The task
Each line of the listing below must be retyped exactly, with images left out.

Supplied records

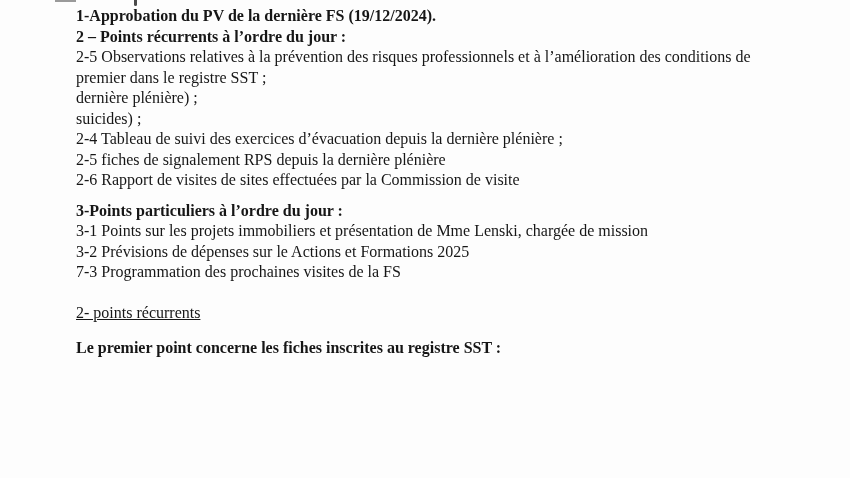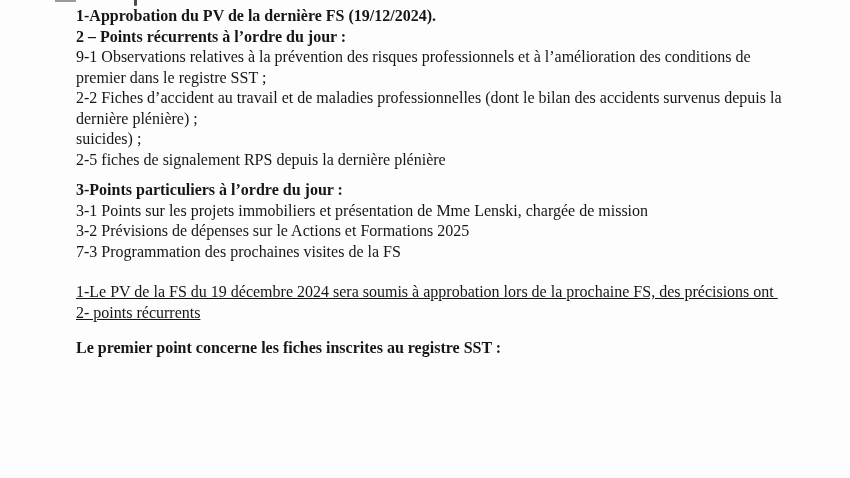--- a/index.html
+++ b/index.html
@@ -59,7 +59,7 @@
   <div class="doc-body">
       <div class="line bold">1-Approbation du PV de la dernière FS (19/12/2024).</div>
       <div class="line bold">2 – Points récurrents à l’ordre du jour :</div>
-      <div class="line">9-1 Observations relatives à la prévention des risques professionnels et à l’amélioration des conditions de</div>
+      <div class="line">2-5 Observations relatives à la prévention des risques professionnels et à l’amélioration des conditions de</div>
       <div class="line">premier dans le registre SST ;</div>
       <div class="line">2-2 Fiches d’accident au travail et de maladies professionnelles (dont le bilan des accidents survenus depuis la</div>
       <div class="line">dernière plénière) ;</div>

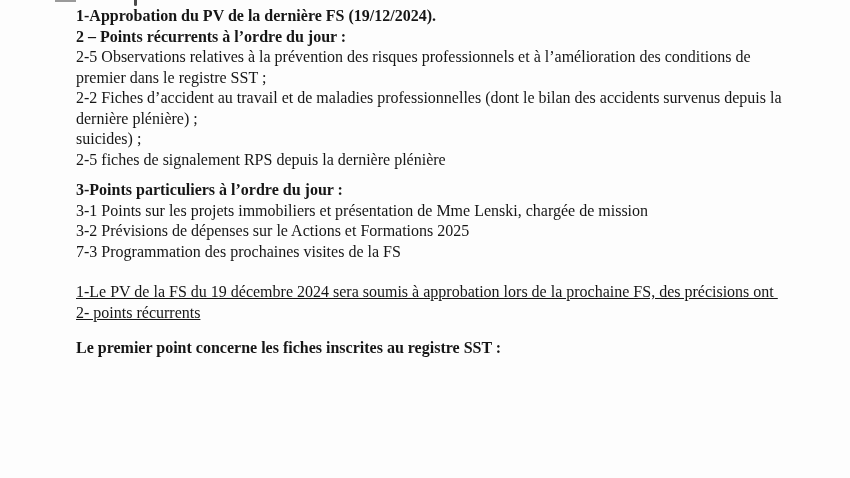--- a/index.html
+++ b/index.html
@@ -61,7 +61,6 @@
       <div class="line bold">2 – Points récurrents à l’ordre du jour :</div>
       <div class="line">2-5 Observations relatives à la prévention des risques professionnels et à l’amélioration des conditions de</div>
       <div class="line">premier dans le registre SST ;</div>
-      <div class="line">2-2 Fiches d’accident au travail et de maladies professionnelles (dont le bilan des accidents survenus depuis la</div>
       <div class="line">dernière plénière) ;</div>
       <div class="line">suicides) ;</div>
       <div class="line">2-5 fiches de signalement RPS depuis la dernière plénière</div>

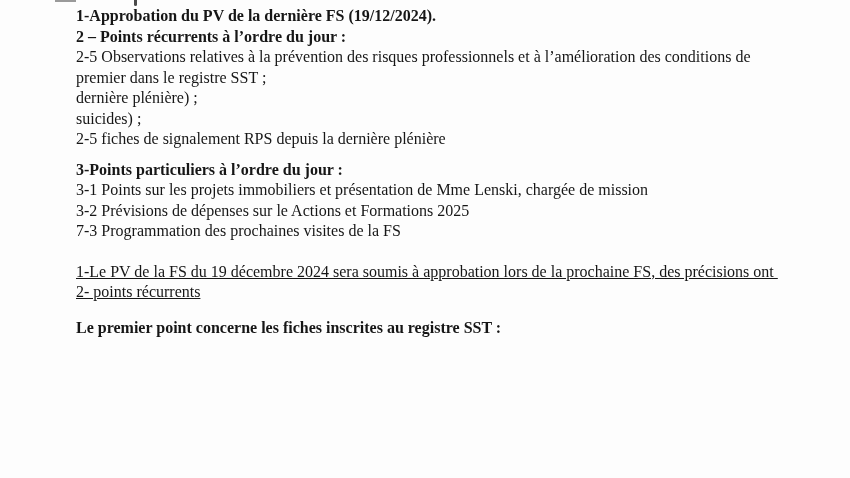--- a/index.html
+++ b/index.html
@@ -63,6 +63,7 @@
       <div class="line">premier dans le registre SST ;</div>
       <div class="line">dernière plénière) ;</div>
       <div class="line">suicides) ;</div>
+      <div class="line">2-4 Tableau de suivi des exercices d’évacuation depuis la dernière plénière ;</div>
       <div class="line">2-5 fiches de signalement RPS depuis la dernière plénière</div>
       <div class="spacer" style="height: 10px;"></div>
       <div class="line bold">3-Points particuliers à l’ordre du jour :</div>

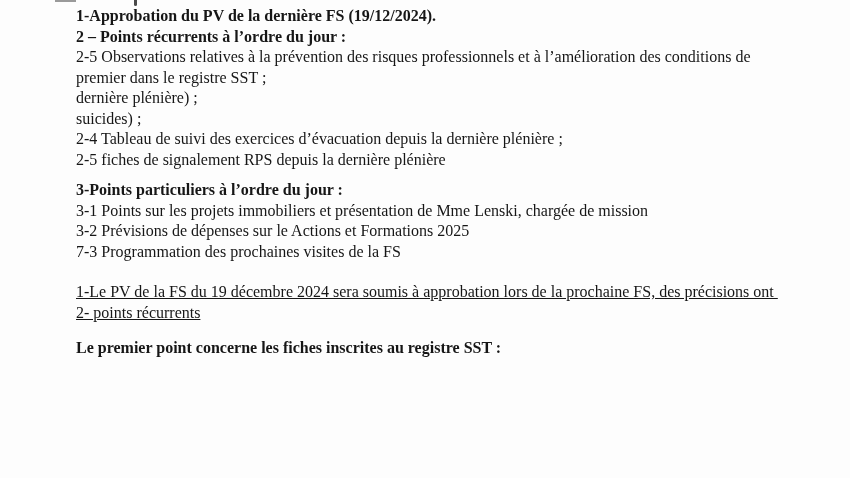--- a/index.html
+++ b/index.html
@@ -65,6 +65,7 @@
       <div class="line">suicides) ;</div>
       <div class="line">2-4 Tableau de suivi des exercices d’évacuation depuis la dernière plénière ;</div>
       <div class="line">2-5 fiches de signalement RPS depuis la dernière plénière</div>
+      <div class="line">2-6 Rapport de visites de sites effectuées par la Commission de visite</div>
       <div class="spacer" style="height: 10px;"></div>
       <div class="line bold">3-Points particuliers à l’ordre du jour :</div>
       <div class="line">3-1 Points sur les projets immobiliers et présentation de Mme Lenski, chargée de mission</div>

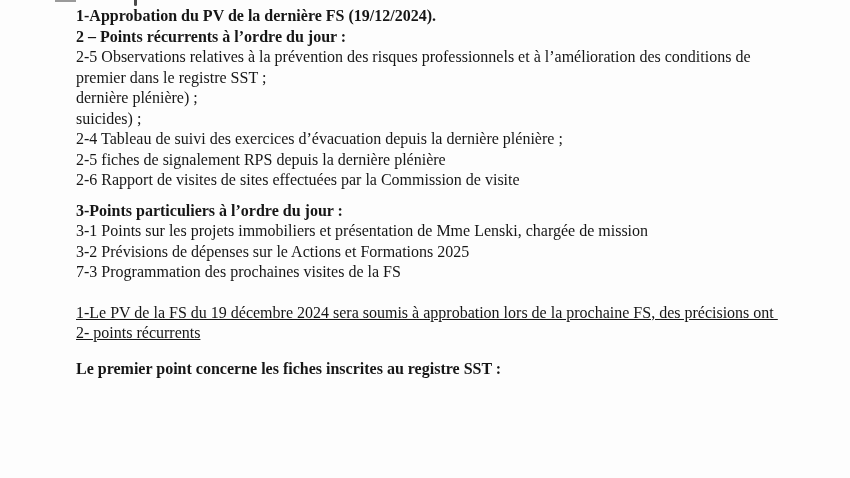--- a/index.html
+++ b/index.html
@@ -72,7 +72,6 @@
       <div class="line">3-2 Prévisions de dépenses sur le Actions et Formations 2025</div>
       <div class="line">7-3 Programmation des prochaines visites de la FS</div>
       <div class="spacer" style="height: 20px;"></div>
-      <div class="line underline">1-Le PV de la FS du 19 décembre 2024 sera soumis à approbation lors de la prochaine FS, des précisions ont&nbsp;</div>
       <div class="line underline">2- points récurrents</div>
       <div class="spacer" style="height: 15px;"></div>
       <div class="line bold">Le premier point concerne les fiches inscrites au registre SST :</div>

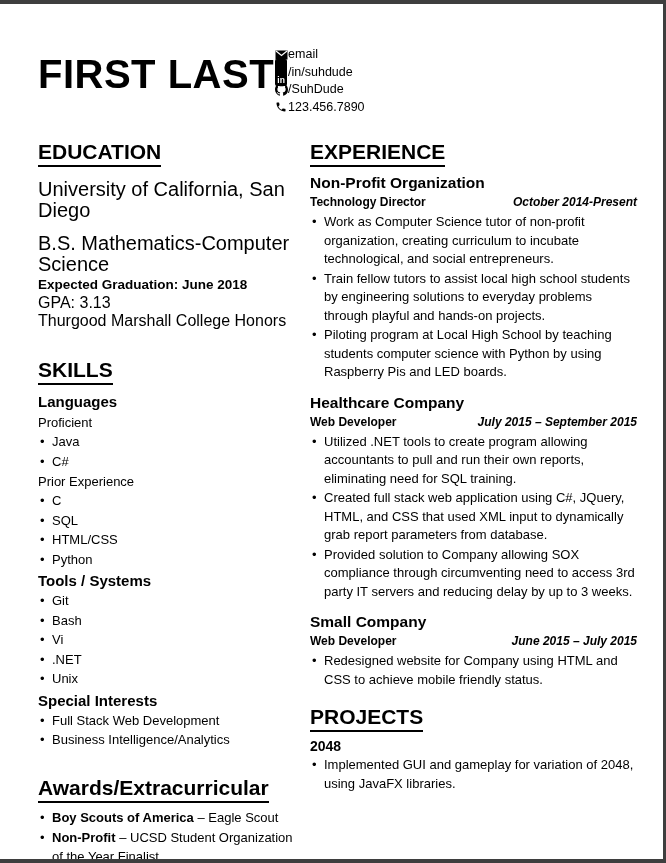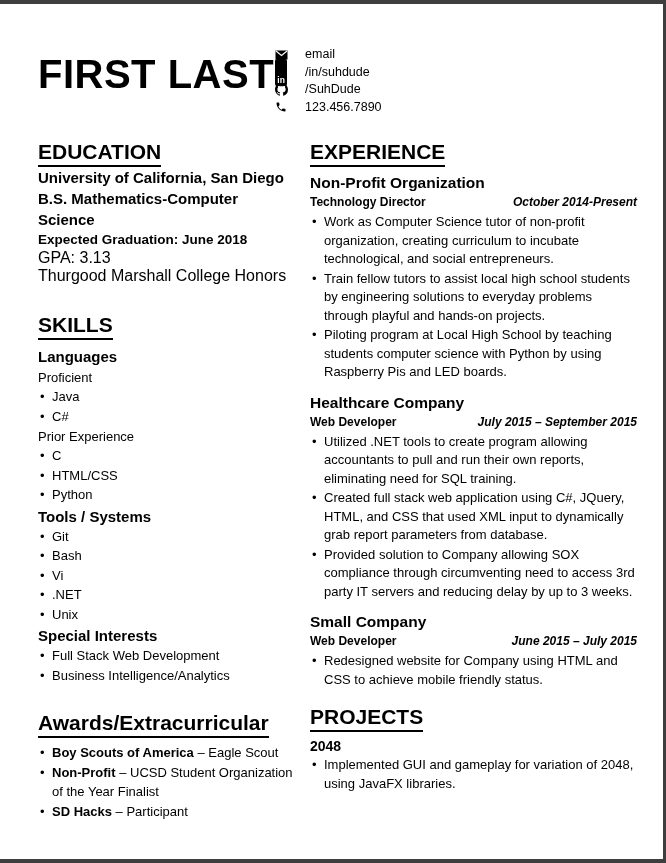--- a/index.html
+++ b/index.html
@@ -19,7 +19,7 @@
   header { display:flex; justify-content:flex-start; align-items:flex-start; }
   h1.name { font-size:40px; font-weight:bold; margin:10px 0 0 0; letter-spacing:0.5px; line-height:1; }
   .contact { font-size:12.5px; line-height:17.5px; margin-top:2px; min-width:118px; }
-  .contact-row { display:flex; align-items:center; gap:17px; white-space:nowrap; }
+  .contact-row { display:flex; align-items:center; gap:0; white-space:nowrap; }
   .cicon { width:14px; height:13px; display:inline-flex; align-items:center; justify-content:center; flex:none; }
   .cicon svg { display:block; }
   .li-badge { width:12px; height:27px; background:#000; color:#fff; border-radius:2px;

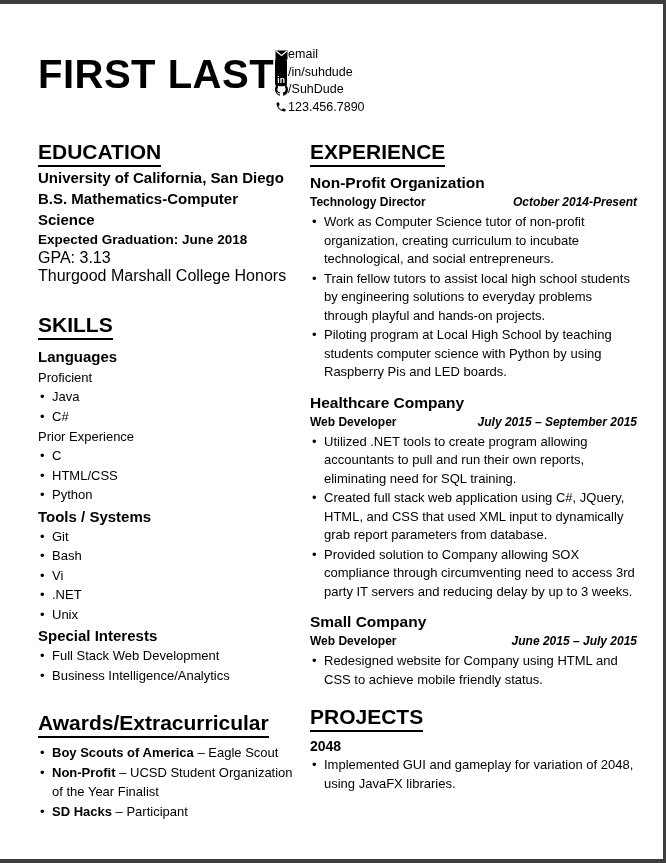--- a/index.html
+++ b/index.html
@@ -32,7 +32,7 @@
   .h2wrap { margin:0; }
   .h2 { font-size:21px; font-weight:bold; display:inline-block; border-bottom:2.5px solid #000; padding-bottom:1px; line-height:1.15; }
   .h3 { font-size:15px; font-weight:bold; margin:0; line-height:21px; }
-  .edu-line-b { font-size:15px; font-weight:bold; line-height:21px; }
+  .edu-line-b { font-size:20px; font-weight:normal; line-height:21px;margin-top:12px; }
   .edu-line-sb { font-size:13.5px; font-weight:bold; line-height:19px; }
   .edu-line { font-size:16px; line-height:18px; }
 

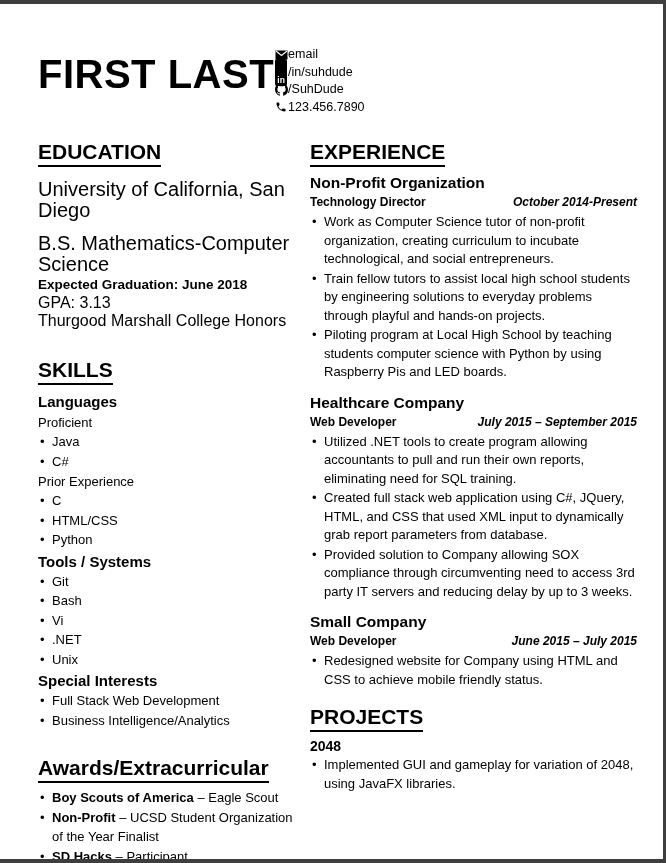--- a/index.html
+++ b/index.html
@@ -121,6 +121,7 @@
       <div class="plainlabel">Prior Experience</div>
       <ul class="blist">
         <li>C</li>
+        <li>SQL</li>
         <li>HTML/CSS</li>
         <li>Python</li>
       </ul>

Written response
--- a/index.html
+++ b/index.html
@@ -59,7 +59,7 @@
   <div class="doc-body">
       <div class="line bold">1-Approbation du PV de la dernière FS (19/12/2024).</div>
       <div class="line bold">2 – Points récurrents à l’ordre du jour :</div>
-      <div class="line">9-1 Observations relatives à la prévention des risques professionnels et à l’amélioration des conditions de</div>
+      <div class="line">2-5 Observations relatives à la prévention des risques professionnels et à l’amélioration des conditions de</div>
       <div class="line">premier dans le registre SST ;</div>
       <div class="line">2-2 Fiches d’accident au travail et de maladies professionnelles (dont le bilan des accidents survenus depuis la</div>
       <div class="line">dernière plénière) ;</div>

--- a/index.html
+++ b/index.html
@@ -61,7 +61,6 @@
       <div class="line bold">2 – Points récurrents à l’ordre du jour :</div>
       <div class="line">2-5 Observations relatives à la prévention des risques professionnels et à l’amélioration des conditions de</div>
       <div class="line">premier dans le registre SST ;</div>
-      <div class="line">2-2 Fiches d’accident au travail et de maladies professionnelles (dont le bilan des accidents survenus depuis la</div>
       <div class="line">dernière plénière) ;</div>
       <div class="line">suicides) ;</div>
       <div class="line">2-5 fiches de signalement RPS depuis la dernière plénière</div>

--- a/index.html
+++ b/index.html
@@ -63,6 +63,7 @@
       <div class="line">premier dans le registre SST ;</div>
       <div class="line">dernière plénière) ;</div>
       <div class="line">suicides) ;</div>
+      <div class="line">2-4 Tableau de suivi des exercices d’évacuation depuis la dernière plénière ;</div>
       <div class="line">2-5 fiches de signalement RPS depuis la dernière plénière</div>
       <div class="spacer" style="height: 10px;"></div>
       <div class="line bold">3-Points particuliers à l’ordre du jour :</div>

--- a/index.html
+++ b/index.html
@@ -65,6 +65,7 @@
       <div class="line">suicides) ;</div>
       <div class="line">2-4 Tableau de suivi des exercices d’évacuation depuis la dernière plénière ;</div>
       <div class="line">2-5 fiches de signalement RPS depuis la dernière plénière</div>
+      <div class="line">2-6 Rapport de visites de sites effectuées par la Commission de visite</div>
       <div class="spacer" style="height: 10px;"></div>
       <div class="line bold">3-Points particuliers à l’ordre du jour :</div>
       <div class="line">3-1 Points sur les projets immobiliers et présentation de Mme Lenski, chargée de mission</div>

--- a/index.html
+++ b/index.html
@@ -72,7 +72,6 @@
       <div class="line">3-2 Prévisions de dépenses sur le Actions et Formations 2025</div>
       <div class="line">7-3 Programmation des prochaines visites de la FS</div>
       <div class="spacer" style="height: 20px;"></div>
-      <div class="line underline">1-Le PV de la FS du 19 décembre 2024 sera soumis à approbation lors de la prochaine FS, des précisions ont&nbsp;</div>
       <div class="line underline">2- points récurrents</div>
       <div class="spacer" style="height: 15px;"></div>
       <div class="line bold">Le premier point concerne les fiches inscrites au registre SST :</div>

--- a/index.html
+++ b/index.html
@@ -19,7 +19,7 @@
   header { display:flex; justify-content:flex-start; align-items:flex-start; }
   h1.name { font-size:40px; font-weight:bold; margin:10px 0 0 0; letter-spacing:0.5px; line-height:1; }
   .contact { font-size:12.5px; line-height:17.5px; margin-top:2px; min-width:118px; }
-  .contact-row { display:flex; align-items:center; gap:17px; white-space:nowrap; }
+  .contact-row { display:flex; align-items:center; gap:0; white-space:nowrap; }
   .cicon { width:14px; height:13px; display:inline-flex; align-items:center; justify-content:center; flex:none; }
   .cicon svg { display:block; }
   .li-badge { width:12px; height:27px; background:#000; color:#fff; border-radius:2px;

--- a/index.html
+++ b/index.html
@@ -32,7 +32,7 @@
   .h2wrap { margin:0; }
   .h2 { font-size:21px; font-weight:bold; display:inline-block; border-bottom:2.5px solid #000; padding-bottom:1px; line-height:1.15; }
   .h3 { font-size:15px; font-weight:bold; margin:0; line-height:21px; }
-  .edu-line-b { font-size:15px; font-weight:bold; line-height:21px; }
+  .edu-line-b { font-size:20px; font-weight:normal; line-height:21px;margin-top:12px; }
   .edu-line-sb { font-size:13.5px; font-weight:bold; line-height:19px; }
   .edu-line { font-size:16px; line-height:18px; }
 

--- a/index.html
+++ b/index.html
@@ -121,6 +121,7 @@
       <div class="plainlabel">Prior Experience</div>
       <ul class="blist">
         <li>C</li>
+        <li>SQL</li>
         <li>HTML/CSS</li>
         <li>Python</li>
       </ul>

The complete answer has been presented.